Minggu, 26 September 2010

Sejarah Jogjakarta

    Propinsi Daerah Istimewa Yogyakarta merupakan Propinsi yang mempunyai status sebagai Daerah Istimewa. Status Daerah Istimewa ini berkaitan dengan sejarah terjadinya Propinsi ini, pada tahun 1945, sebagai gabungan wilayah Kraton Ngayogyakarta Hadiningrat dan Kadipaten Pakualaman, yang menggabungkan diri dengan wilayah Republik Indonesia yang diproklamirkan pada tanggal 17 Agustus 1945, oleh Bung Karno dan Bung Hatta.
    Ujung sebelah Utara dari propinsi Daerah Istimewa Yogyakarta merupakan puncak gunung Merapi yang memiliki ketinggian lk. 2920 meter diatas permukaan laut. Oleh para ahli gunung berapi (vulcanolog) internasional, gunung api ini sangat terkenal karena bentuk letusannya yang khas dan sejenis dengan letusan gunung api Visuvius di Italia. Sampai saat ini gunung ini gunung Merapi sangat aktif Puncaknya mengepulkan asap, yang merupakan panorama khas yang melatar-belakangi pemandangan kota Yogyakarta sebelah Utara.Luas Propinsi Daerah Istimewa, lebih kurang 3.186 Km2 berpenduduk 3.020.837 orang (data Juni 1990) dan terbagi menjadi 5 Daerah tingkat II, yakni : Kotamadya Yogyakarta, yang merupakan Ibu kota propinsi Daerah Istimewa Yogyakarta. Kabupaten Sleman, dengan Ibukota Beran Kabupaten Bantul, dengan ibukota Bantul Kabupaten Kulonprogo, dengan Ibukota kota Wates. Setelah wafatnya Sri Sultan Hamengku Buwono ke IX sebagi Guberneur Kepala Daerah Tingkat I Daerah Istimewa Yogyakarta , Pejabat Gubernur Kepala Daerah Propinsi DIY dijabat oleh Sri Paku Alam VIII yang sebelumnya sebagai Wakil Gubernur Kepala Daerah Istimewa Yogyakarta.
SEJARAH YOGYAKARTA

    Antara tahun 1568 – 1586 di pulau Jawa bagian tengah, berdiri Kerajaan Pajang yang diperintah oleh Sultan Hadiwijaya, di mana semasa mudanya beliau terkenal dengan nama Jaka Tingkir. Dalam pertikaian dengan Adipati dari Jipang yang bernama Arya Penangsang, beliau berhasil mucul sebagai pemenang atas bantuan dari beberapa orang panglima perangnya, antara lain Ki Ageng Pemanahan dan putera kandungnya yang bernama Bagus Sutawijaya, seorang Hangabehi yang bertempat tinggal di sebelah utara pasar dan oleh karenanya beliau mendapat sebutan : Ngabehi Loring Pasr.
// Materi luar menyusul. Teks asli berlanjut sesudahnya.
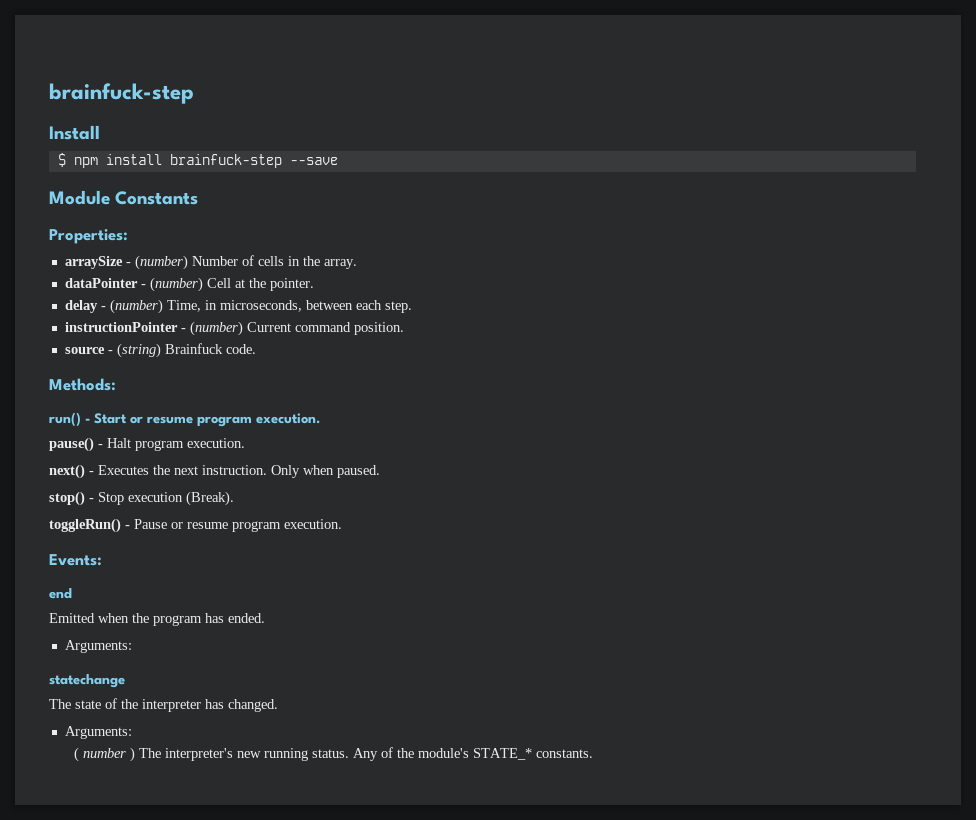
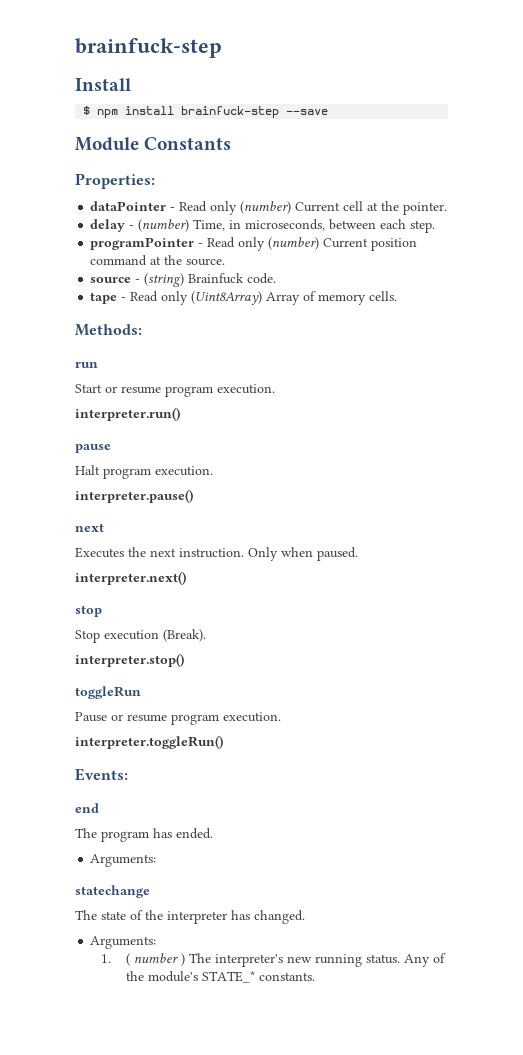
[64,255,357,270] [64,277,231,292] arraySize - (number) Number of cells in the array. // dataPointer - (number) Cell -> [90,201,364,215] dataPointer - Read only (number) Current cell
[64,321,404,336] instructionPointer - (number) Current command position. -> [90,237,418,251] [90,255,226,266] programPointer - Read only (number) Current position command at the source.
(256, 349) none -> [90,291,398,305] // tape - Read only (Uint8Array) Array of memory cells.
[49,412,90,427] run() - -> [75,362,98,368] run //
[49,437,103,452] pause() - -> [75,407,180,421] [75,444,111,453] interpreter.run() // pause //
[49,464,94,479] next() - -> [75,489,193,503] [75,523,104,532] interpreter.pause() // next //
[49,491,94,506] stop() - -> [75,571,186,585] [75,605,102,617] interpreter.next() // stop //
[49,518,130,533] toggleRun() - -> [75,653,184,667] [75,686,141,699] interpreter.stop() // toggleRun //
(342, 524) none -> [75,735,223,749] // interpreter.toggleRun()
[49,613,149,623] Emitted when the -> [75,828,97,838] The
(132, 732) none -> [100,954,111,963] 1.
Sebagai balas jasa kepada Ki Ageng Pemanahan dan puteranya itu, Sultan Pajang kemudian memberikan anugerah sebidang daerah yang disebut Bumi Menataok, yang masih berupa hutan belantara, dan kemudian dibangun mejadi sebuah “tanah perdikan”. Sesurut Kerajaan Pajang, Bagus Sutawijaya yang juga menjadi putra angkat Sultan Pajang, kemudian mendirikan Kerajaan Mataram di atas Bumi Mentaok dan mengakat diri sebagai Raja dengan gelar Panembahan Senopati.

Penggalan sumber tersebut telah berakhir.